Le venin de la la vipère Agkistrodon contortrix permet d’enrayer la croissance de cellules cancéreuses. © Muséum Thierry Hubin

Le poison qui soigne

par Christian Du Brulle

Ophidiophobes s’abstenir! Cette mise en garde pourrait être placée à l’entrée de la salle des expositions temporaires du Muséum des Sciences Naturelles de Bruxelles. L’ophidiophobie marque la peur excessive des serpents.

 

Et pour cause, ce ne sont pas les serpents vivants qui manquent dans l’expo « Poison », qui vient de s’y ouvrir. D’autres spécimens de grenouilles, d’araignées, de scorpions sont également présents dans les terrariums. Tous ont en commun la faculté de pouvoir nous intoxiquer avec leur poison.

« Qu’il s’agisse d’une piqûre, d’une morsure, d’un simple contact par la peau, les poisons distillés par la nature sont en réalité les armes des animaux », indique Camille Pisani, la directrice de l’Institut Royal des Sciences Naturelles de Belgique. Qui précise aussi que cette expo est l’endroit le plus sûr sur Terre…  Les animaux présentés sont bien entendu confinés dans de solides terrariums.

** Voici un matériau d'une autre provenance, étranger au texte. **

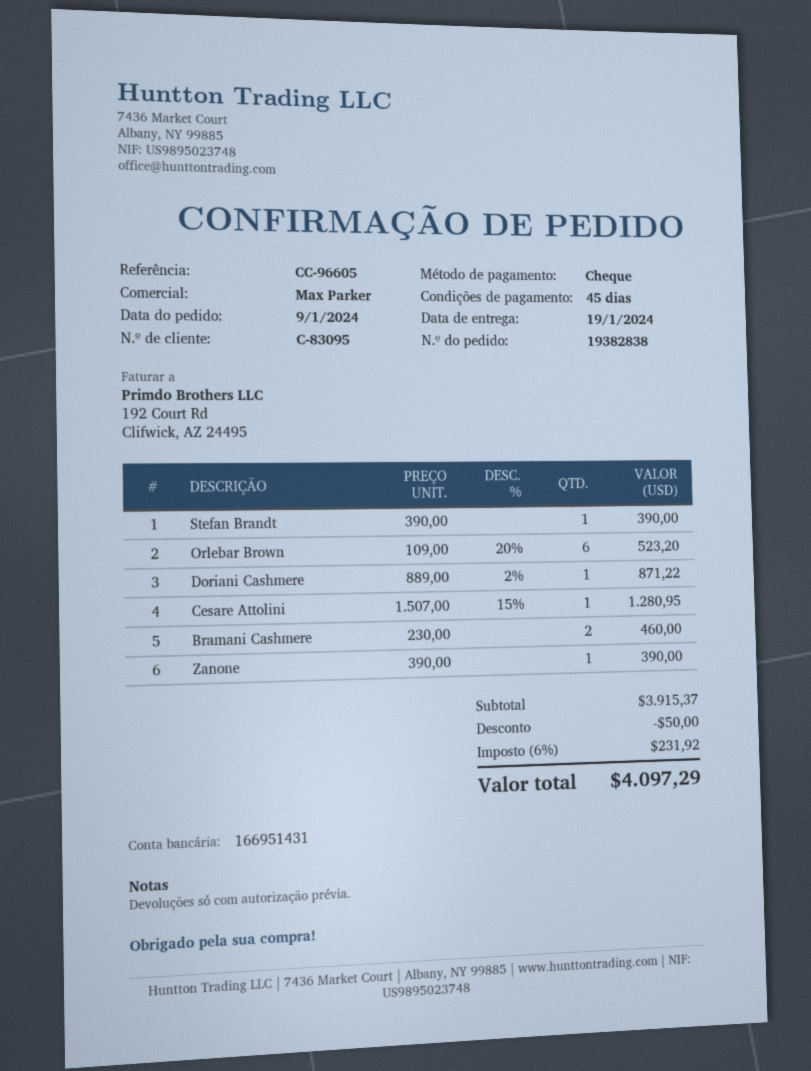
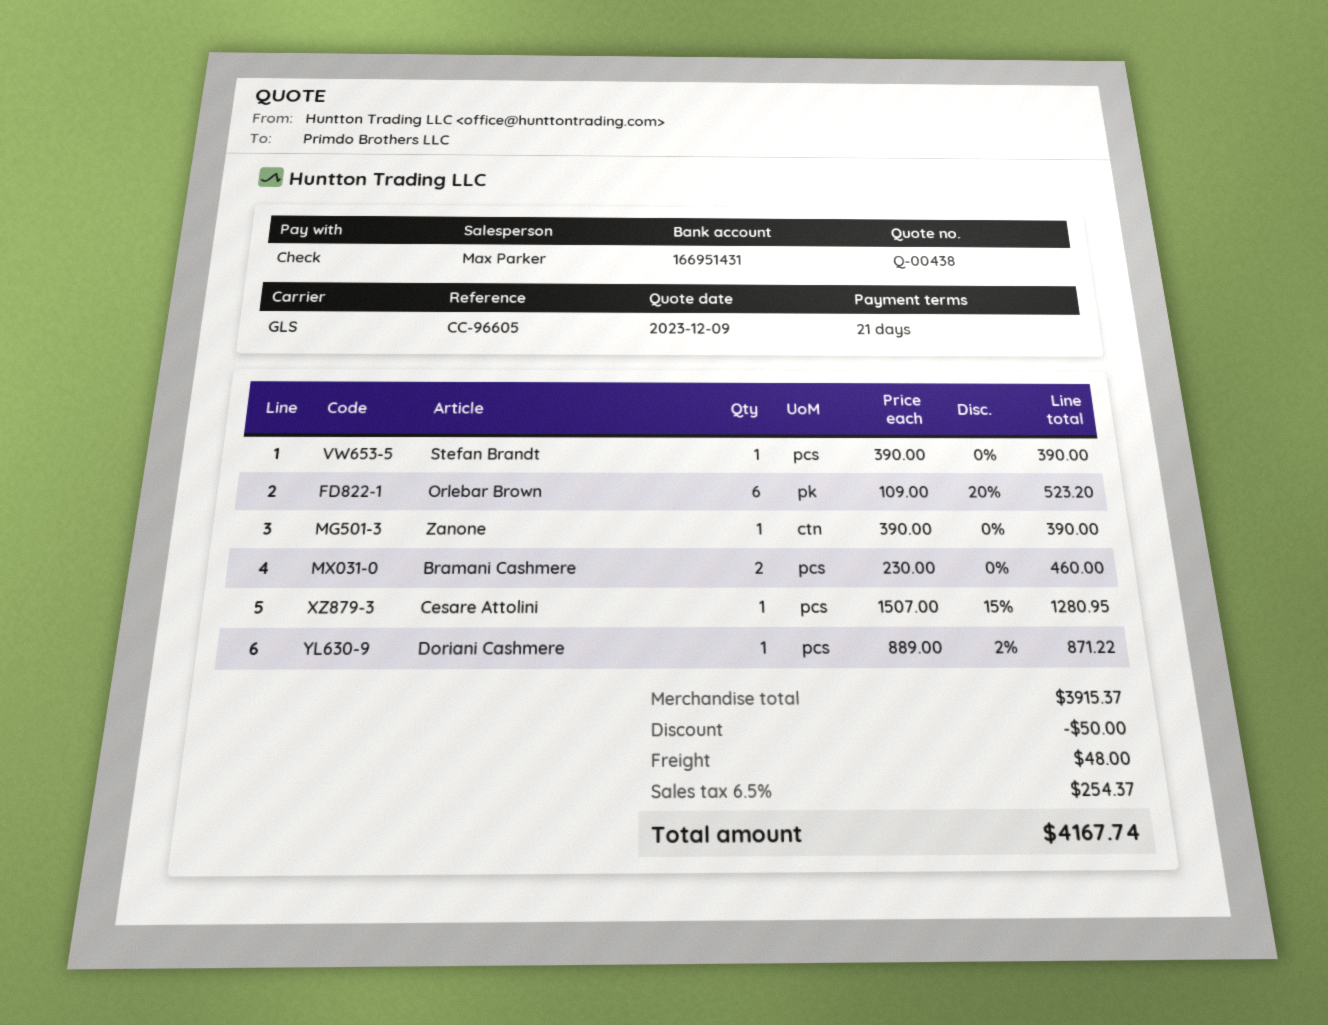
payment terms: 45 days -> 21 days
shipping: none -> 48.00
tax: 6% = 231.92 -> 6.5% = 254.37
total: 4097.29 -> 4167.74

Toxiques, dangereux, effrayants… mais tellement utiles

Des armes qui leurs servent à se protéger, mais aussi à attraper leurs proies, à les tuer, à les paralyser, voire, à la digérer.

 

Ces poisons sont aussi précieux. Pour l’animal tout d’abord. Le produire lui demande une importante dépense énergétique. Chez le serpent, les réserves de poison se constituent en plusieurs semaines.

 

Ces substances toxiques naturelles intéressent aussi l’industrie pharmaceutique. Certaines toxines sécrétées par les animaux comme celle produite par la vipère Agkistrodon contortrix, encore appelée en Amérique, le « mocassin à tête cuivrée », permet d’enrayer la croissance de cellules cancéreuses… chez la souris.

 

Quant à la salive du « monstre de Gila », un lézard qu’on rencontre également en Amérique du Nord, elle contient une protéine qui permet de réguler l’insuline chez les patients diabétiques.

 

Quel est le poison le plus toxique, mais aussi le plus utile présenté dans l’exposition? Écoutez la réponse de Cécile Gerin, muséologue à l’Institut Royal des Sciences Naturelles de Belgique

Comme le révèle une étude menée tout récemment au Brésil, le venin des serpents ne présente pas la même dangerosité tout au long de la vie de l’animal. Dans le Journal of Proteome Research, les scientifiques révèlent que la quantité de nourriture disponible, mais aussi les cycles hormonaux de l’animal modulent fortement la toxicité de son poison.

 

Présenter des espèces exotiques vivantes, n’est-ce pas, aussi, faire peser une certaine menace sur la survie de ces animaux, parfois menacés? Écoutez la réponse de Cécile Gerin

Un dangereux poison… dans les armoires de nos cuisines

 

Et à propos de poison, ceux-ci se cachent aussi parfois chez nous, à la maison, sans qu’on le sache! Comme le rappelait la muséologue Cécile Gerin, tout dépend de sa nature, de la dose administrée et de l’état de santé de l’être vivant qui le reçoit. L’expo le rappelle d’entrée de jeu. Une banale tablette de chocolat noir donnée à un chien suffit… à le tuer! Heureusement que nous le tolérons nettement mieux…

 

En Belgique…

 

Il n’existe, en Belgique, qu’un seul type de serpent venimeux, rappelle l’expo Poison: la vipère péliade. Ses morsures sont exceptionnelles. Et rarement mortelles. Elles occasionnent cependant des douleurs, des nausées, une accélération du rythme cardiaque et souvent un gonflement à l’endroit de la morsure.